In terms of mapping participation, when I've facilitated FLO I sometimes (twice ;-)  used a free mindmapping tool on my iPad (SimpleMind) to show me connections between me and the learners (thanks to Beth for the inspiration about actually tracking what I do each week in terms of touching base or taking a look at how each participant is doing! - I had always presumed I did that naturally but I realized I had sometimes lost track of how a learner was doing).

Initially this was from my perspective - what I was doing to help the learning but it quickly shifted to map the interconnections between (among) learners. The mindmapping tool made it easy to add quick notes if the interactions resulted in an interesting conversations or 'nuggets' that I might want to tease out further etc. It really did provide clarity about the way the online community was evolving. I wish I could share one but my iPad is so old that I can't access the maps anymore and they aren't available on other platforms.

Personally, I don't believe in or value assigning marks for participation (as a way to encourage participation). Part of that is because I don't teach credit courses per se, but I really think they are unfair unless the participation requirement is defined and measured by a specific activity or action (not based on number of posts in a forum, or number of words).

Colleen, I appreciated you raising the issue of 'quiet' students. When I took my first online courses, I was definitely one of those. And I know that some of my online learners may not visibly participate because they come from different cultures (who value different ways of learning) or because they personally don't see the value of doing so.

And back to Colleen's original question "Other than by creating super engaging activities, how do you encourage participation in your community building activities?" I think that we may be focusing too much on community building if that's the focus of engaging students. As long as they learn what they need and what is most meaningful to them (and achieves the stated outcomes for success in the course) then, isn't that more important? While I may believe that they could have learned more, better, with a deeper or broader understanding, I also think that sometimes they have so many other important things going on in their lives, that they not be able to engage at the level I might think optimal.



In reply to Sylvia Riessner

Re: Questions: Encouraging participation and quiet community

by Gina Bennett -

Hi Sylvia, you said:

I think that we may be focusing too much on community building if that's the focus of engaging students. As long as they learn what they need and what is most meaningful to them (and achieves the stated outcomes for success in the course) then, isn't that more important? 

Such a good point! In most online courses, community building is not the ultimate goal -- although it can play a part towards that overriding goal of learning what they need. 

The title of my Master's thesis was: Strangers in a strange land: Rural learners in distance education. I did the study in the pre-Facebook era when students were generally less techno-literate so some of my conclusions may no longer be valid. But what I learned was that most of the rural learners in my study were strongly attached to their own (geographical) community & really not that interested in becoming a part of an academic community (online or otherwise), which often felt very foreign to them. Using a Community of Practice (CoP) model, I suggested that most of the learners in my study were looking to advance within their given CoP, or to enter another one. So I recommended designing learning activities that would facilitate this goal: getting them to introduce themselves to local potential mentors or colleagues within the new CoP, doing activities within their community that helped others see them as seeking a new role, that kind of thing. 

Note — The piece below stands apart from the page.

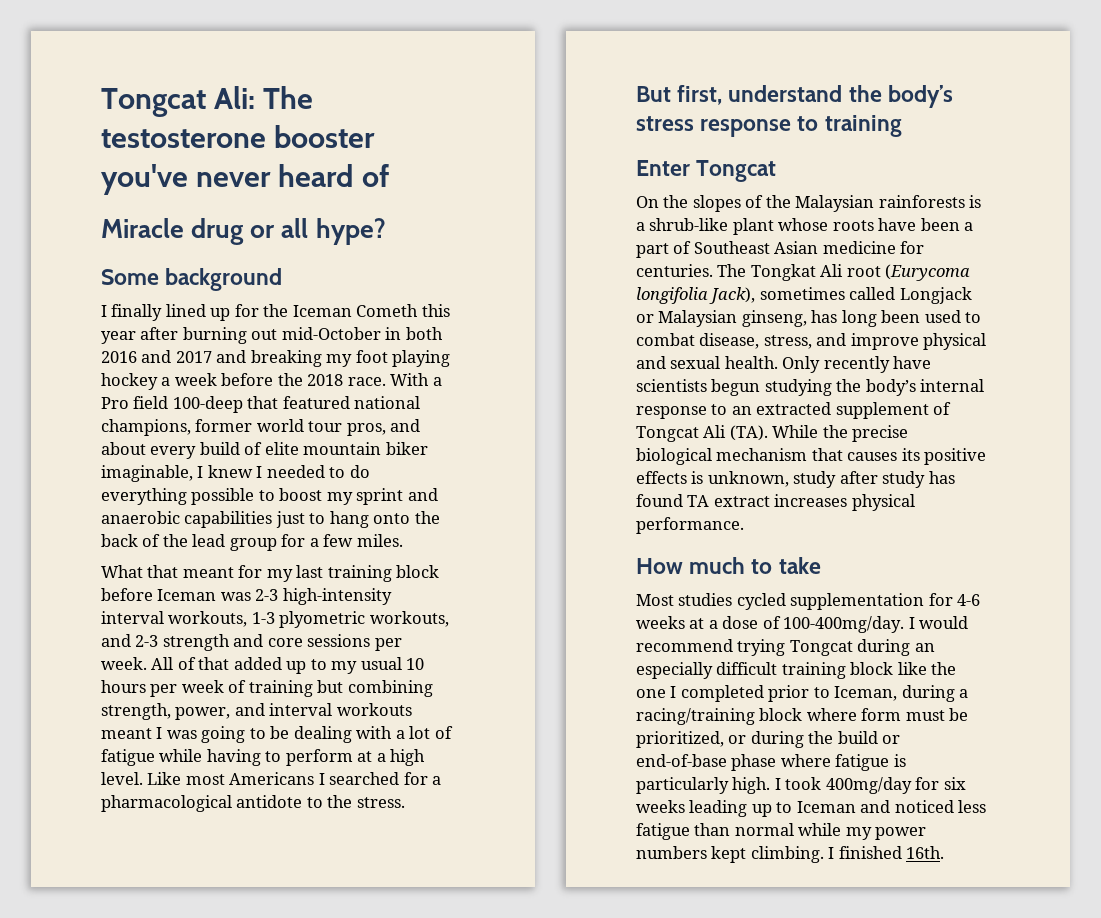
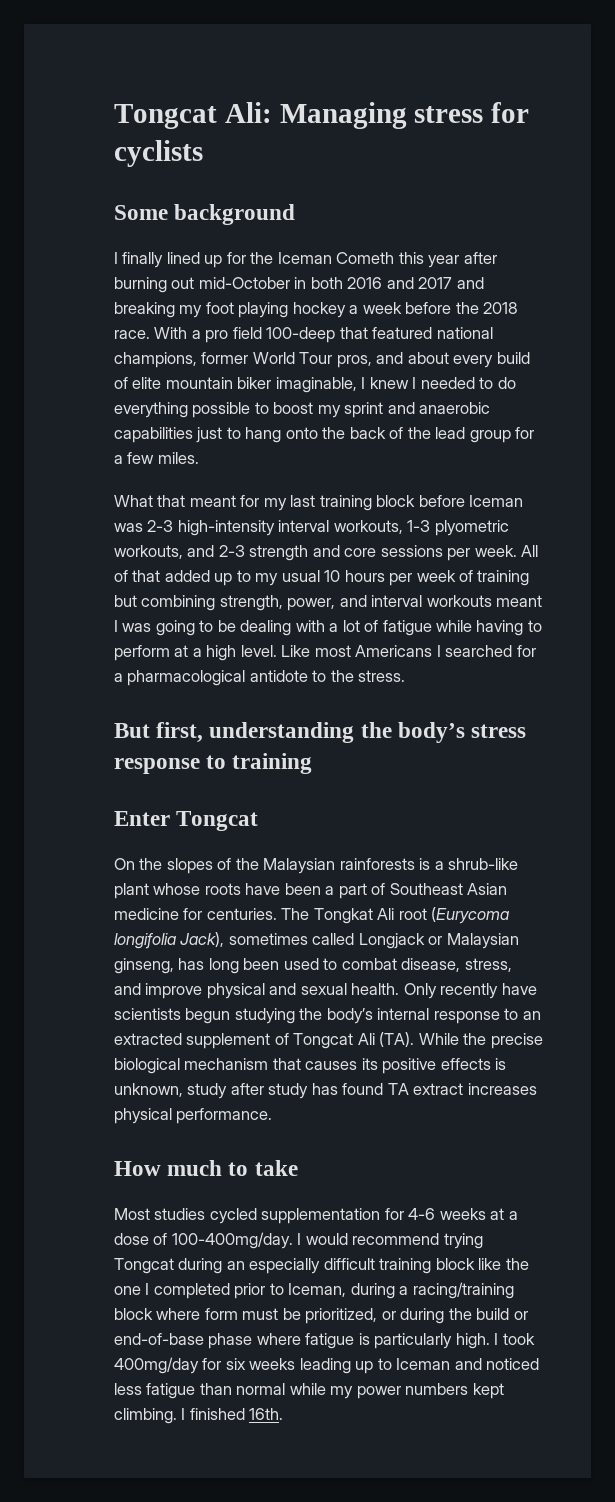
[263,86,314,109] [101,125,376,148] [101,164,389,195] [101,218,386,245] The testosterone booster you've never heard of // Miracle drug or all hype? -> [279,102,530,129] [114,140,203,167] Managing stress for cyclists
[101,397,129,409] Pro -> [205,330,229,343] pro
[256,419,343,432] world tour -> [252,352,333,364] World Tour
[728,85,843,102] understand -> [209,722,355,743] understanding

I am not a huge Facebook fan but I do think it has helped people feel more comfortable connecting with others, virtually, so I doubt that kind of connection feels very foreign anymore. And I certainly see the value in creating & maintaining community among a cohort of learners who are going to be together for a while (e.g. in an online program). But, as you suggest, we have to hold in mind the ultimate goal: that students learn what they need, what is most meaningful to them, to achieve the  outcomes for success.